## Exercise prompt
Exactly as they appear, transcribe the entries and skip any pictures.

(Modification records)
_____

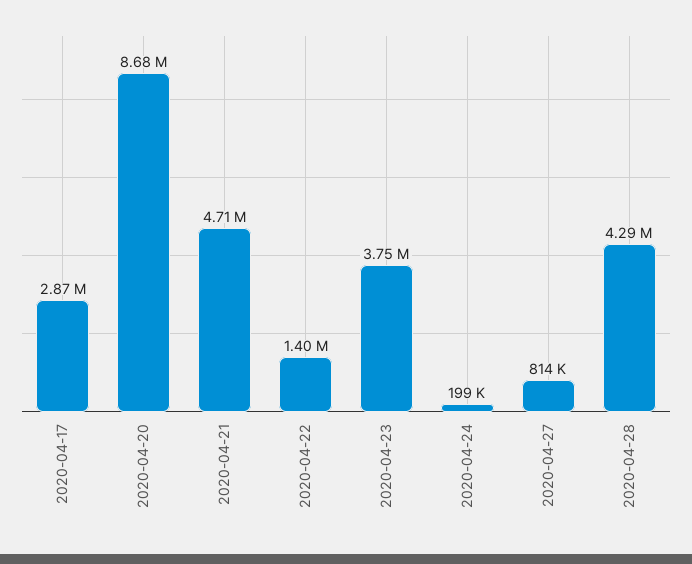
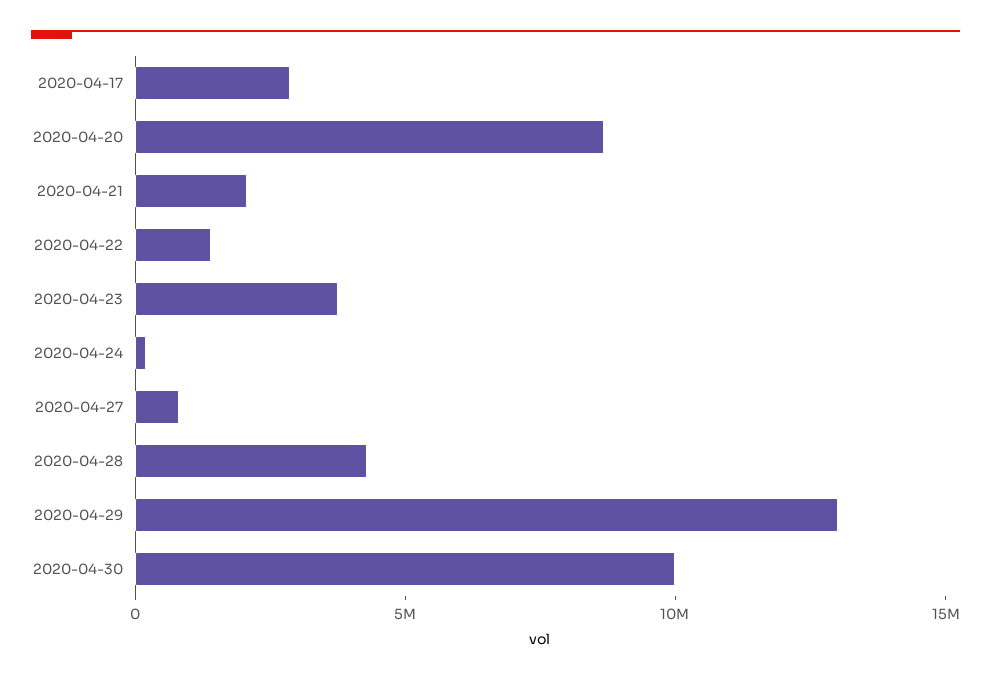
2020-04-21: 4710000 -> 2000000
2020-04-29: none -> 13000000
2020-04-30: none -> 10000000

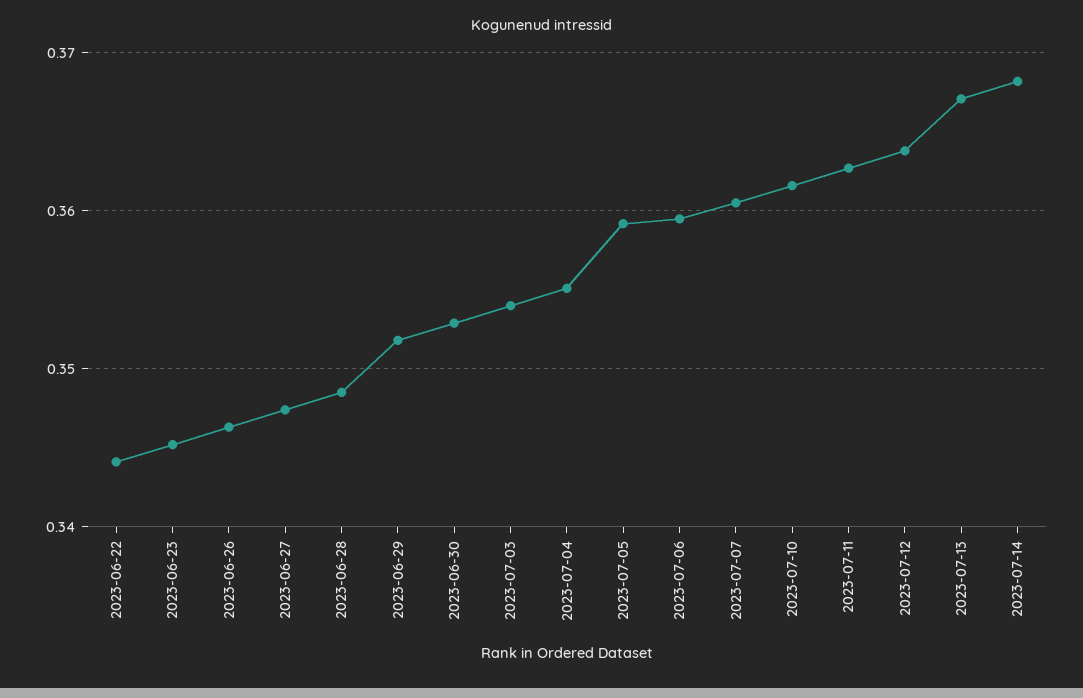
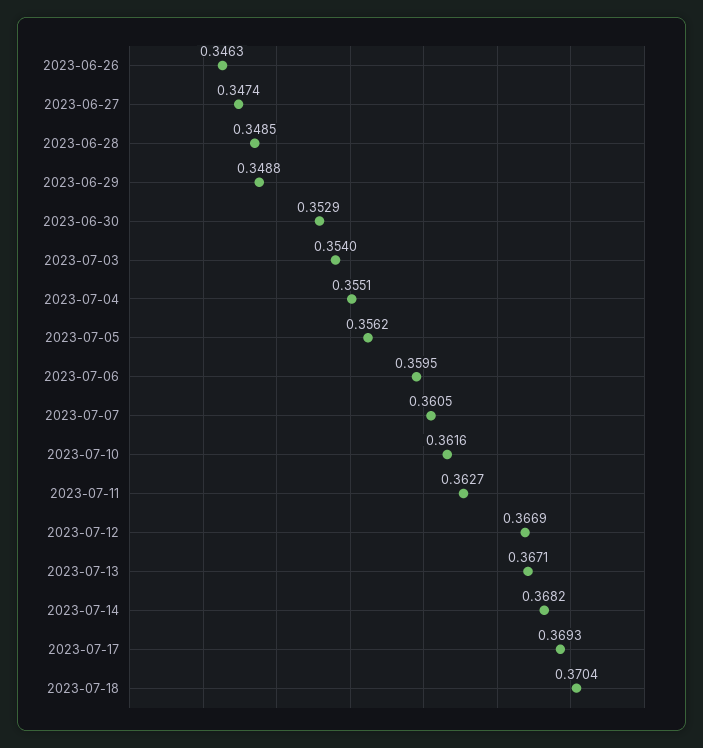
2023-06-22: 0.344 -> none
2023-06-23: 0.345 -> none
2023-06-29: 0.352 -> 0.3488
2023-07-05: 0.359 -> 0.3562
2023-07-12: 0.364 -> 0.3669
2023-07-17: none -> 0.3693
2023-07-18: none -> 0.3704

_____

## Finished exercise
2020-04-21: 4710000 -> 2000000
2020-04-29: none -> 13000000
2020-04-30: none -> 10000000

2023-06-22: 0.344 -> none
2023-06-23: 0.345 -> none
2023-06-29: 0.352 -> 0.3488
2023-07-05: 0.359 -> 0.3562
2023-07-12: 0.364 -> 0.3669
2023-07-17: none -> 0.3693
2023-07-18: none -> 0.3704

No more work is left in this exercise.